Exercise objective: The required answer is an exact copy of the lines from the one containing "- Required Resources" to the end of the listing, both included, without any pictures.

Exercise materials:
□ □ □ □ □ □ □

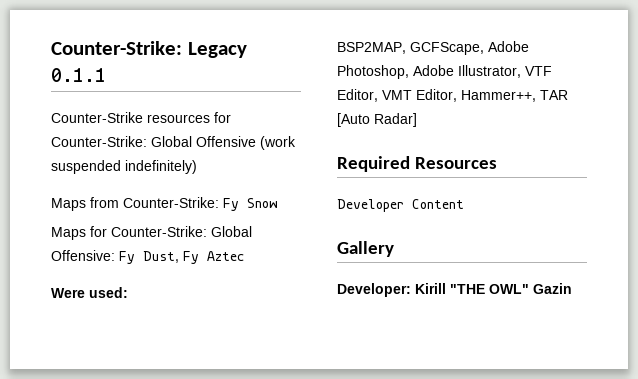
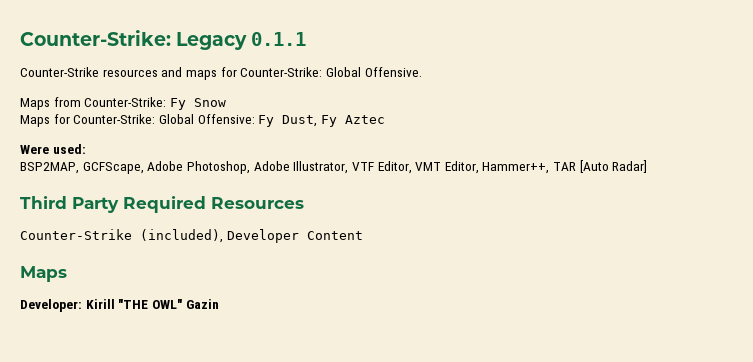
- Counter-Strike resources for Counter-Strike: Global Offensive (work suspended indefinitely)
+ Counter-Strike resources and maps for Counter-Strike: Global Offensive.
- Required Resources
+ Third Party Required Resources
- Developer Content
- Gallery
+ Counter-Strike (included), Developer Content
+ Maps

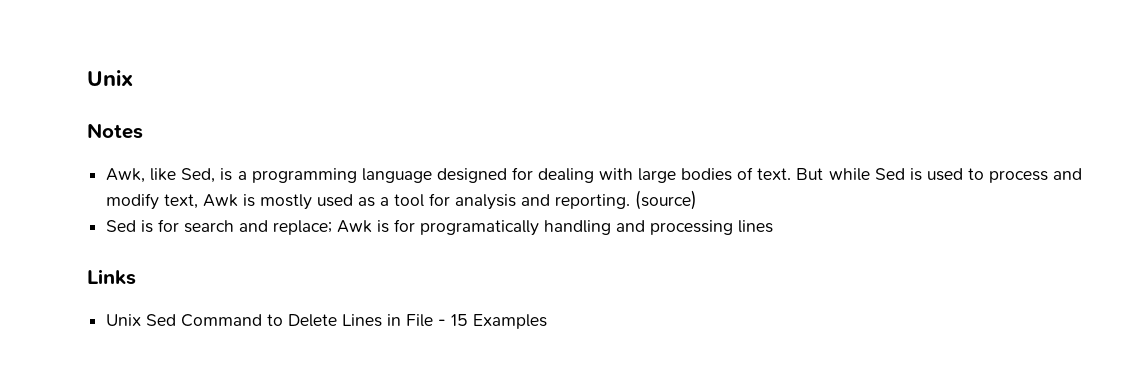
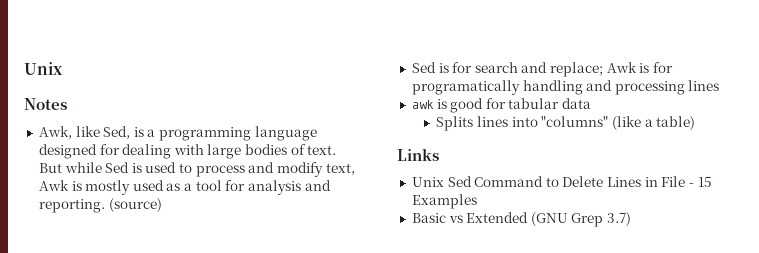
+ awk is good for tabular data
+ Splits lines into "columns" (like a table)
+ Basic vs Extended (GNU Grep 3.7)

□ □ □ □ □ □ □

Exercise result:
- Required Resources
+ Third Party Required Resources
- Developer Content
- Gallery
+ Counter-Strike (included), Developer Content
+ Maps

+ awk is good for tabular data
+ Splits lines into "columns" (like a table)
+ Basic vs Extended (GNU Grep 3.7)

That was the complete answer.